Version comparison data

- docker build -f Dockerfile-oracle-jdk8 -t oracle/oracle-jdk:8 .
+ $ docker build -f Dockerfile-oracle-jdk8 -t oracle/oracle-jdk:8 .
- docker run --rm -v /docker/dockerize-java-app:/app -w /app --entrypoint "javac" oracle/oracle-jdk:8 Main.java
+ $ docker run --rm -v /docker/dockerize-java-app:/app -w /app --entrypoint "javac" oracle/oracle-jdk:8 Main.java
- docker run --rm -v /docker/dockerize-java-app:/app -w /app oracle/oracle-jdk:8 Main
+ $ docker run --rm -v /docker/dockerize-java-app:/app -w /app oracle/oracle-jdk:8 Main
---
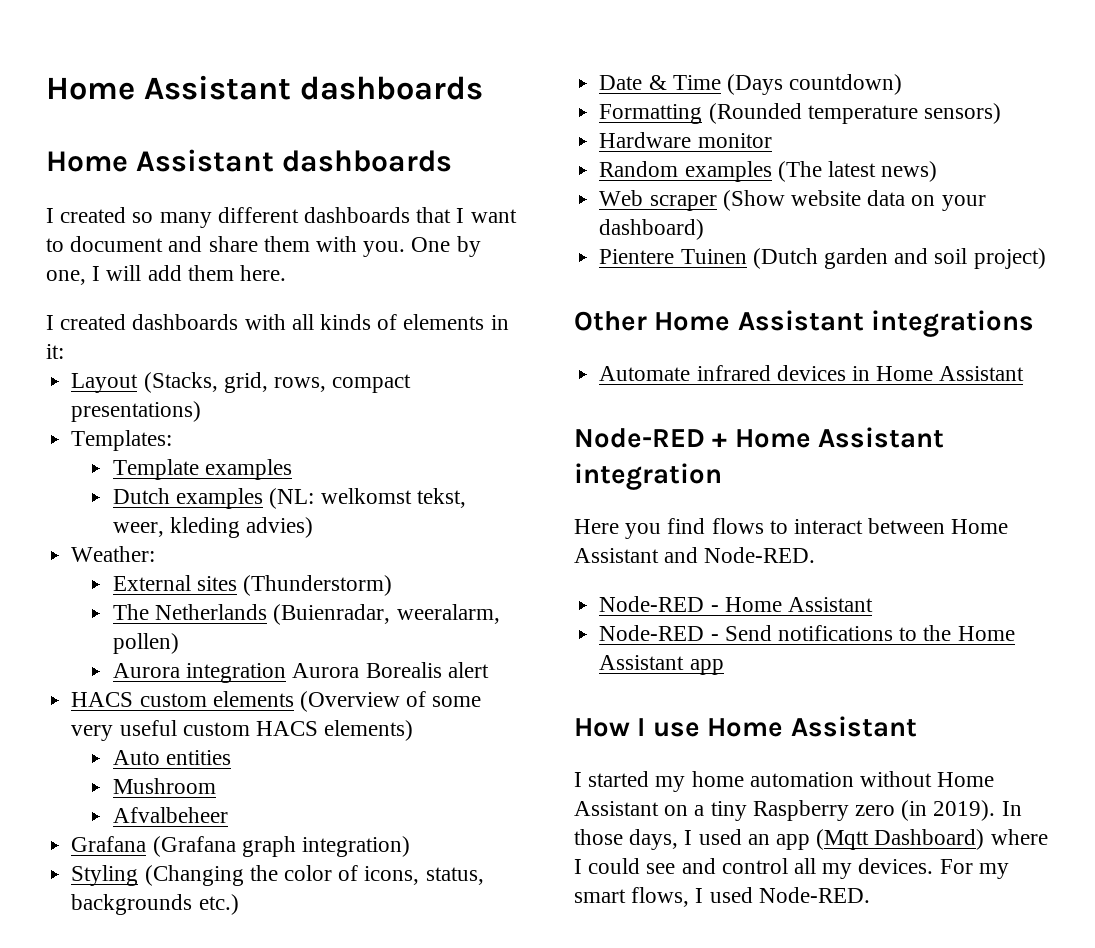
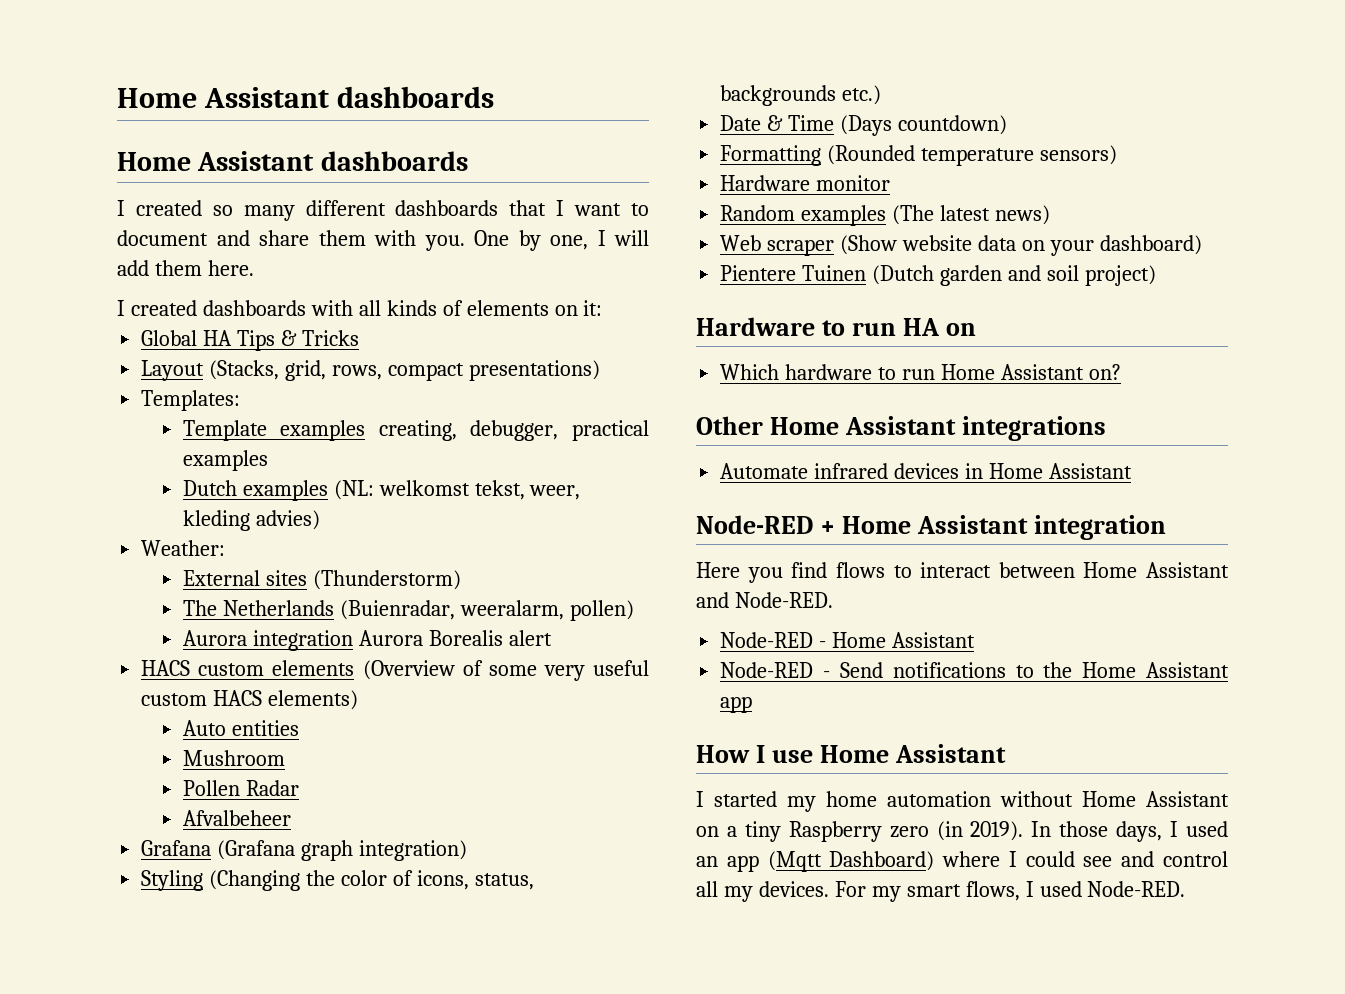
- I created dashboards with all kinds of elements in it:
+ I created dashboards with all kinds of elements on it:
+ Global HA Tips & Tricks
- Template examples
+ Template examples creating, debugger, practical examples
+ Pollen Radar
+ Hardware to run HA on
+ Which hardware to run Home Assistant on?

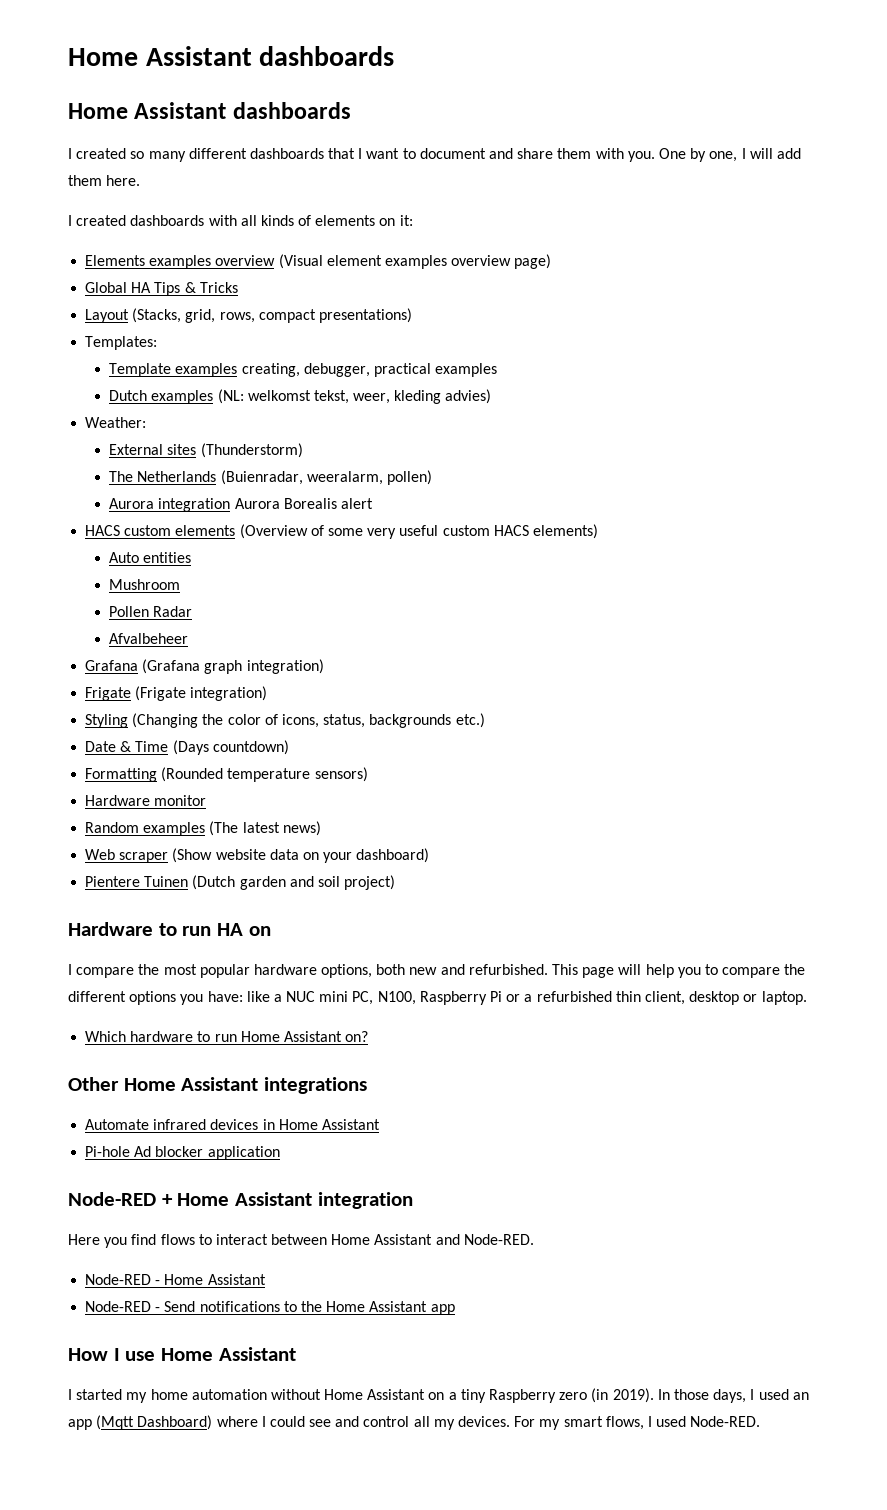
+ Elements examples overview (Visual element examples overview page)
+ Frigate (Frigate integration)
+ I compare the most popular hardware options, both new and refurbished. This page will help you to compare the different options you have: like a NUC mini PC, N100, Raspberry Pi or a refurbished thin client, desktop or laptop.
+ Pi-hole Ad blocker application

*Exercise requirements*
Report each line above containing the string "examples".

*Exercise output*
- Template examples
+ Template examples creating, debugger, practical examples
+ Elements examples overview (Visual element examples overview page)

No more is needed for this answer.